What you need to do:
Leave the pictures out and give every entry again exactly.

Records for this task:
• • •

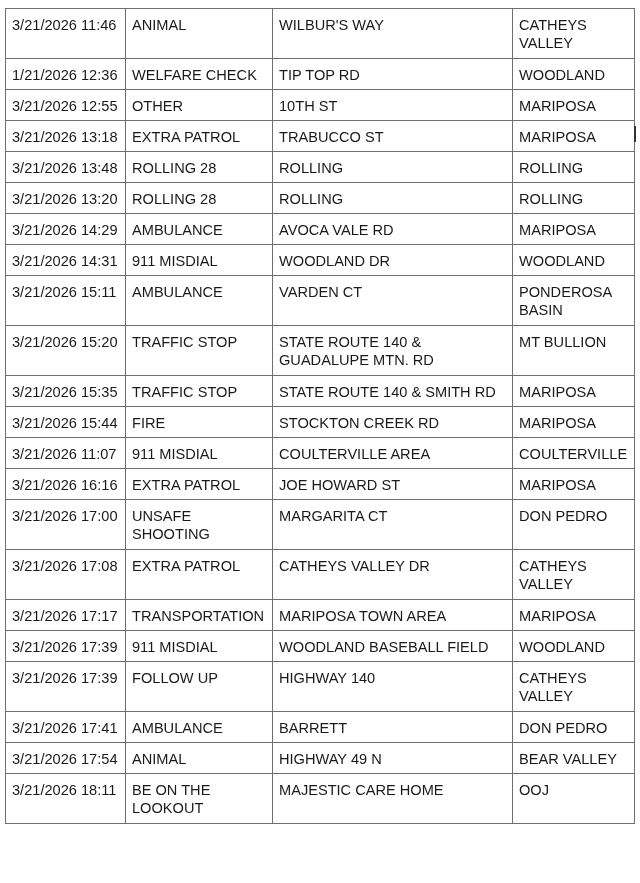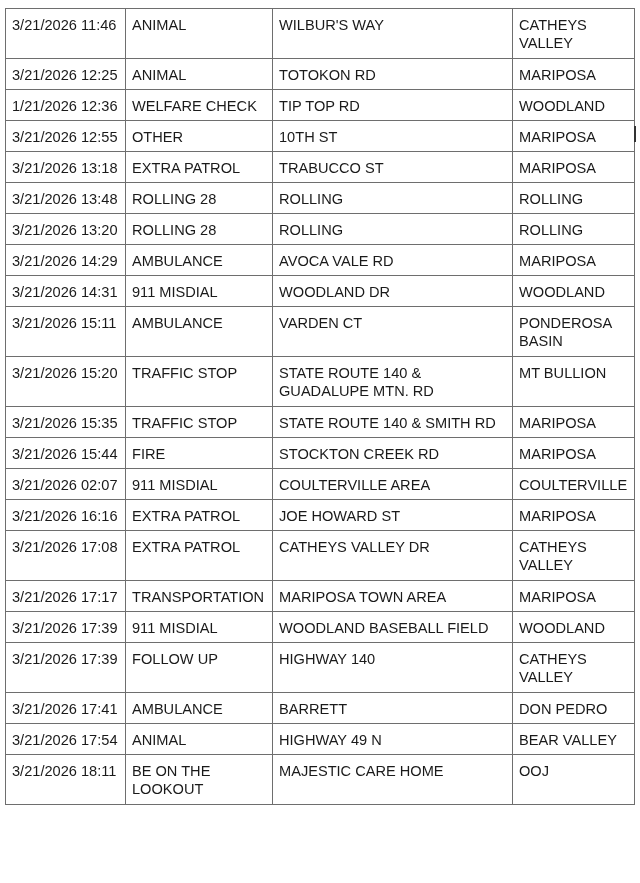--- a/index.html
+++ b/index.html
@@ -66,12 +66,6 @@
         <td>ANIMAL</td>
         <td>WILBUR'S WAY</td>
         <td class="c-area">CATHEYS VALLEY</td>
-      </tr>
-    <tr class="h1">
-        <td>3/21/2026 12:25</td>
-        <td>ANIMAL</td>
-        <td>TOTOKON RD</td>
-        <td class="c-area">MARIPOSA</td>
       </tr>
     <tr class="h1">
         <td>1/21/2026 12:36</td>

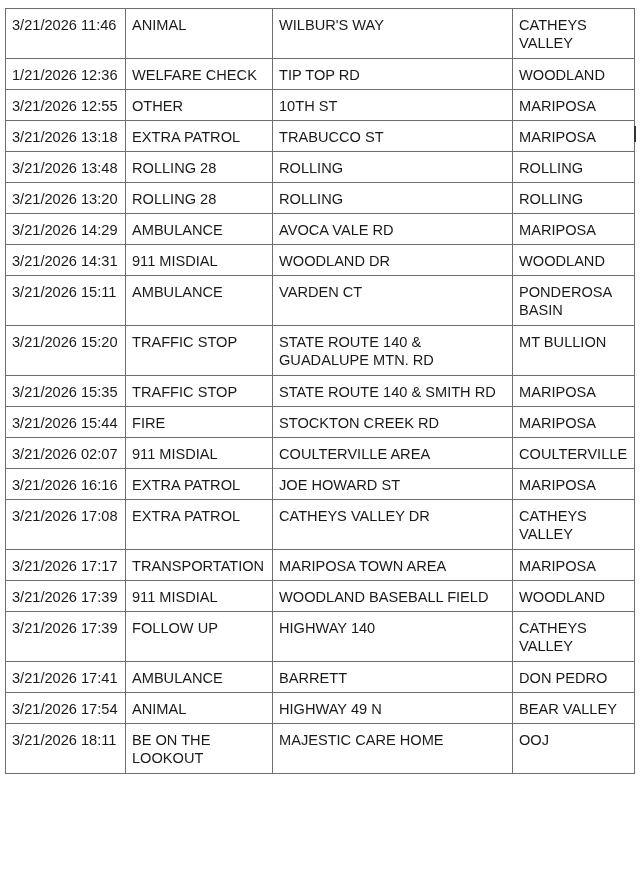--- a/index.html
+++ b/index.html
@@ -134,7 +134,7 @@
         <td class="c-area">MARIPOSA</td>
       </tr>
     <tr class="h1">
-        <td>3/21/2026 02:07</td>
+        <td>3/21/2026 11:07</td>
         <td>911 MISDIAL</td>
         <td>COULTERVILLE AREA</td>
         <td class="c-area">COULTERVILLE</td>

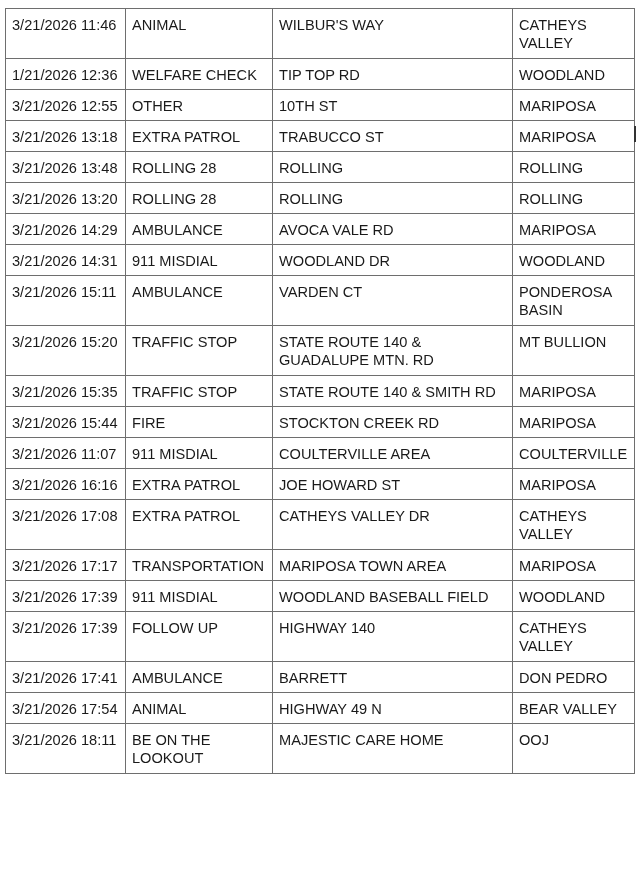--- a/index.html
+++ b/index.html
@@ -146,6 +146,12 @@
         <td class="c-area">MARIPOSA</td>
       </tr>
     <tr class="h2">
+        <td>3/21/2026 17:00</td>
+        <td>UNSAFE SHOOTING</td>
+        <td>MARGARITA CT</td>
+        <td class="c-area">DON PEDRO</td>
+      </tr>
+    <tr class="h2">
         <td>3/21/2026 17:08</td>
         <td>EXTRA PATROL</td>
         <td>CATHEYS VALLEY DR</td>

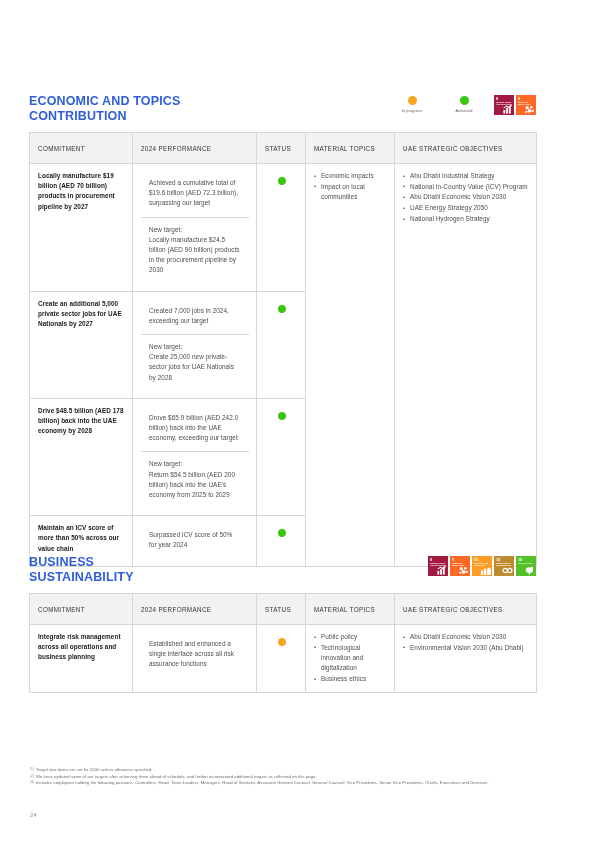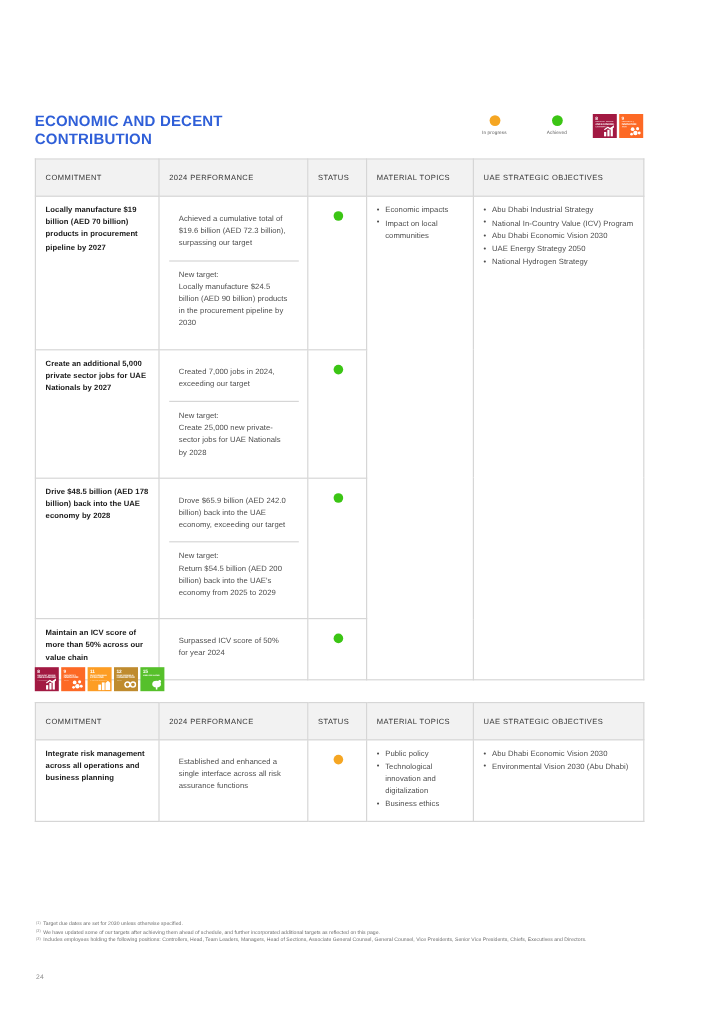--- a/index.html
+++ b/index.html
@@ -251,7 +251,7 @@
 
   <div class="section-block" id="section-0" style="top:93px;">
     <div class="section-head-row">
-      <div class="section-title">ECONOMIC AND DECENT
+      <div class="section-title">ECONOMIC AND TOPICS
 CONTRIBUTION</div>
       <div class="legend-and-sdg">
         <div class="legend">

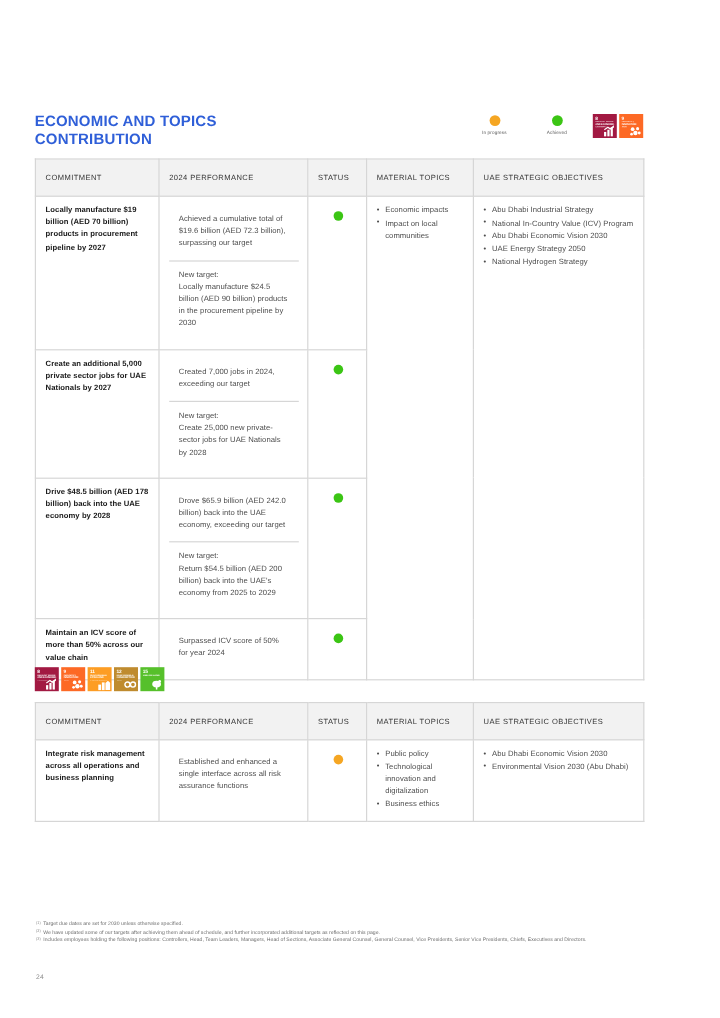--- a/index.html
+++ b/index.html
@@ -370,6 +370,8 @@
 
   <div class="section-block" id="section-1" style="top:554px;">
     <div class="section-head-row">
+      <div class="section-title">BUSINESS
+SUSTAINABILITY</div>
       <div class="legend-and-sdg">
         <div class="sdg-row" id="sdg-row-1">
             <div class="sdg" style="background: rgb(162, 25, 66);">

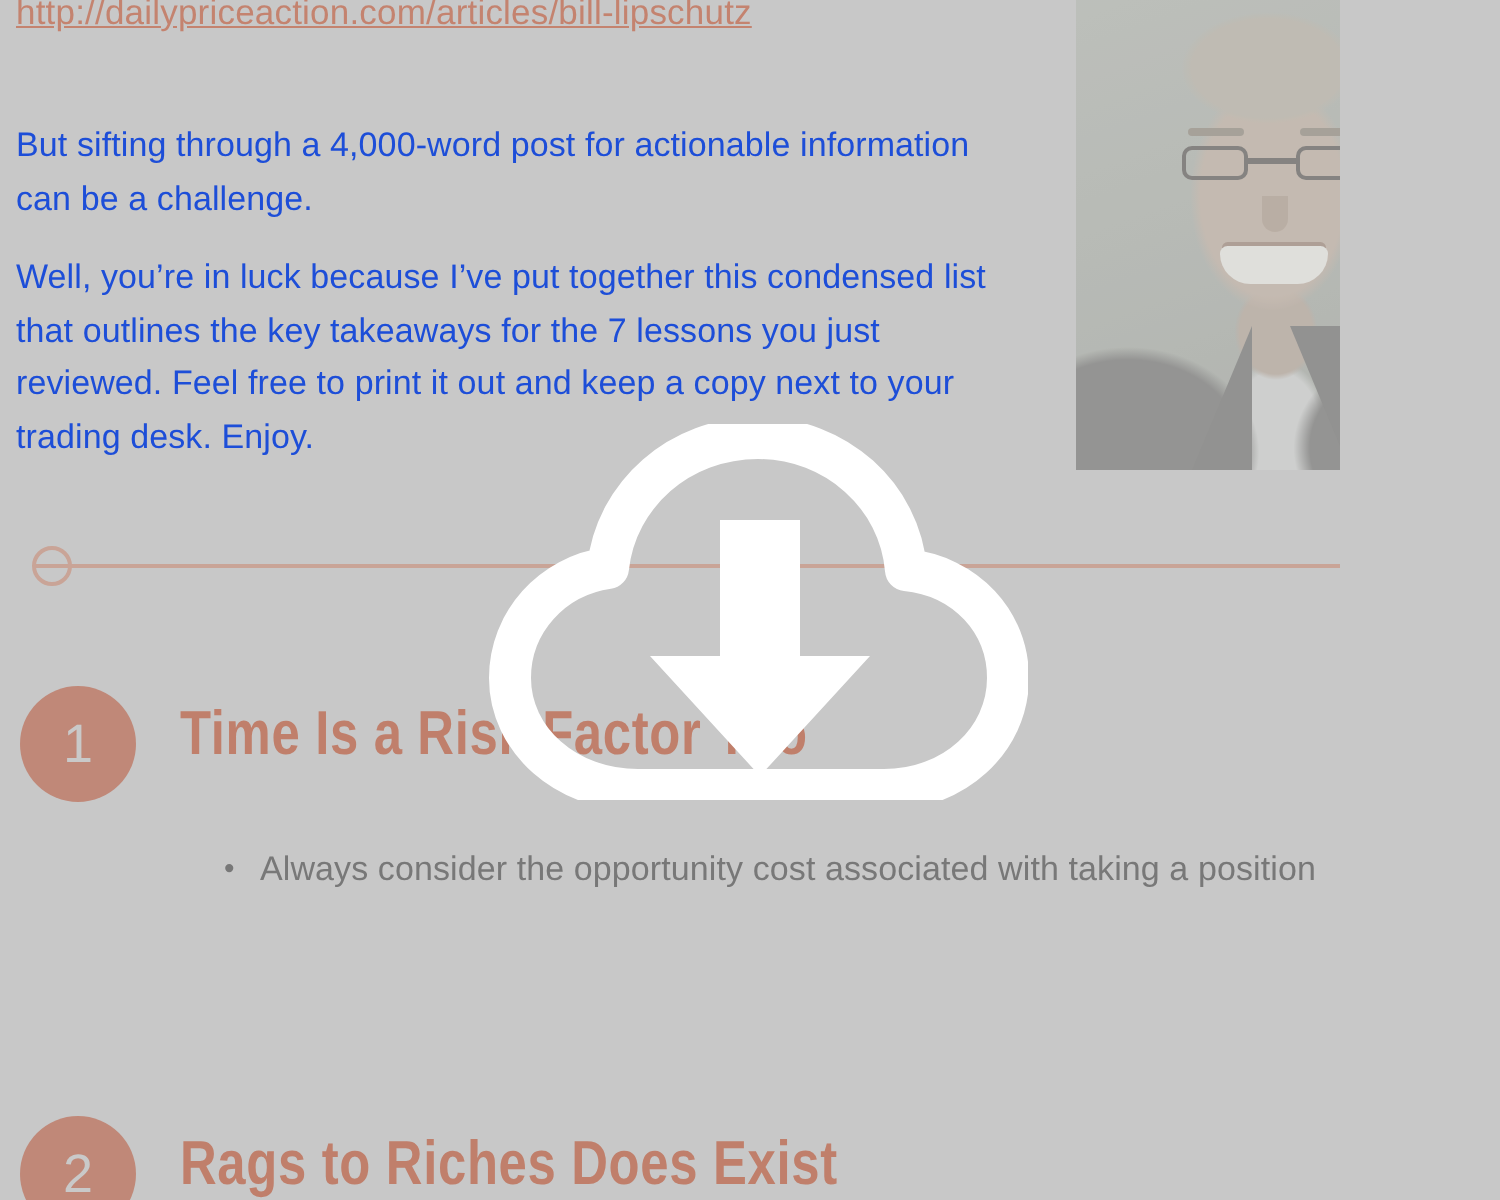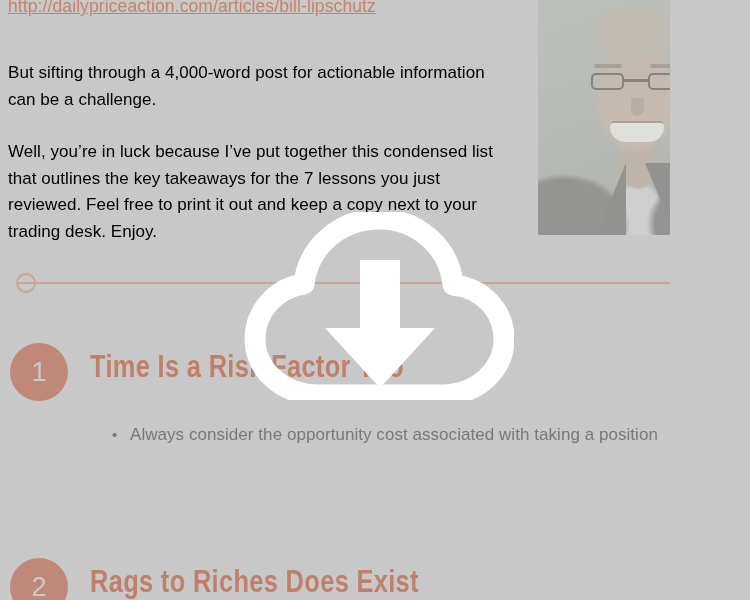--- a/index.html
+++ b/index.html
@@ -41,7 +41,7 @@
     width: 500px;
     font-size: 17px;
     line-height: 26.5px;
-    color: #000000;
+    color: #1d4ed8;
     letter-spacing: 0.05px;
   }
   .para-1 { top: 43px; }

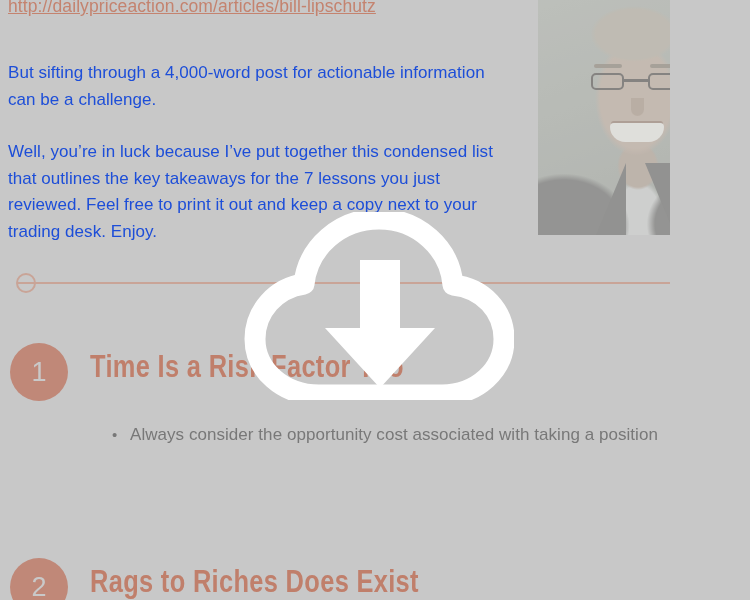--- a/index.html
+++ b/index.html
@@ -45,7 +45,7 @@
     letter-spacing: 0.05px;
   }
   .para-1 { top: 43px; }
-  .para-2 { top: 122px; }
+  .para-2 { top: 109px; }
 
   
   .portrait {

• • •

Written answer:
--- a/index.html
+++ b/index.html
@@ -66,12 +66,6 @@
         <td>ANIMAL</td>
         <td>WILBUR'S WAY</td>
         <td class="c-area">CATHEYS VALLEY</td>
-      </tr>
-    <tr class="h1">
-        <td>3/21/2026 12:25</td>
-        <td>ANIMAL</td>
-        <td>TOTOKON RD</td>
-        <td class="c-area">MARIPOSA</td>
       </tr>
     <tr class="h1">
         <td>1/21/2026 12:36</td>

--- a/index.html
+++ b/index.html
@@ -134,7 +134,7 @@
         <td class="c-area">MARIPOSA</td>
       </tr>
     <tr class="h1">
-        <td>3/21/2026 02:07</td>
+        <td>3/21/2026 11:07</td>
         <td>911 MISDIAL</td>
         <td>COULTERVILLE AREA</td>
         <td class="c-area">COULTERVILLE</td>

--- a/index.html
+++ b/index.html
@@ -146,6 +146,12 @@
         <td class="c-area">MARIPOSA</td>
       </tr>
     <tr class="h2">
+        <td>3/21/2026 17:00</td>
+        <td>UNSAFE SHOOTING</td>
+        <td>MARGARITA CT</td>
+        <td class="c-area">DON PEDRO</td>
+      </tr>
+    <tr class="h2">
         <td>3/21/2026 17:08</td>
         <td>EXTRA PATROL</td>
         <td>CATHEYS VALLEY DR</td>

--- a/index.html
+++ b/index.html
@@ -251,7 +251,7 @@
 
   <div class="section-block" id="section-0" style="top:93px;">
     <div class="section-head-row">
-      <div class="section-title">ECONOMIC AND DECENT
+      <div class="section-title">ECONOMIC AND TOPICS
 CONTRIBUTION</div>
       <div class="legend-and-sdg">
         <div class="legend">

--- a/index.html
+++ b/index.html
@@ -370,6 +370,8 @@
 
   <div class="section-block" id="section-1" style="top:554px;">
     <div class="section-head-row">
+      <div class="section-title">BUSINESS
+SUSTAINABILITY</div>
       <div class="legend-and-sdg">
         <div class="sdg-row" id="sdg-row-1">
             <div class="sdg" style="background: rgb(162, 25, 66);">

--- a/index.html
+++ b/index.html
@@ -41,7 +41,7 @@
     width: 500px;
     font-size: 17px;
     line-height: 26.5px;
-    color: #000000;
+    color: #1d4ed8;
     letter-spacing: 0.05px;
   }
   .para-1 { top: 43px; }

--- a/index.html
+++ b/index.html
@@ -45,7 +45,7 @@
     letter-spacing: 0.05px;
   }
   .para-1 { top: 43px; }
-  .para-2 { top: 122px; }
+  .para-2 { top: 109px; }
 
   
   .portrait {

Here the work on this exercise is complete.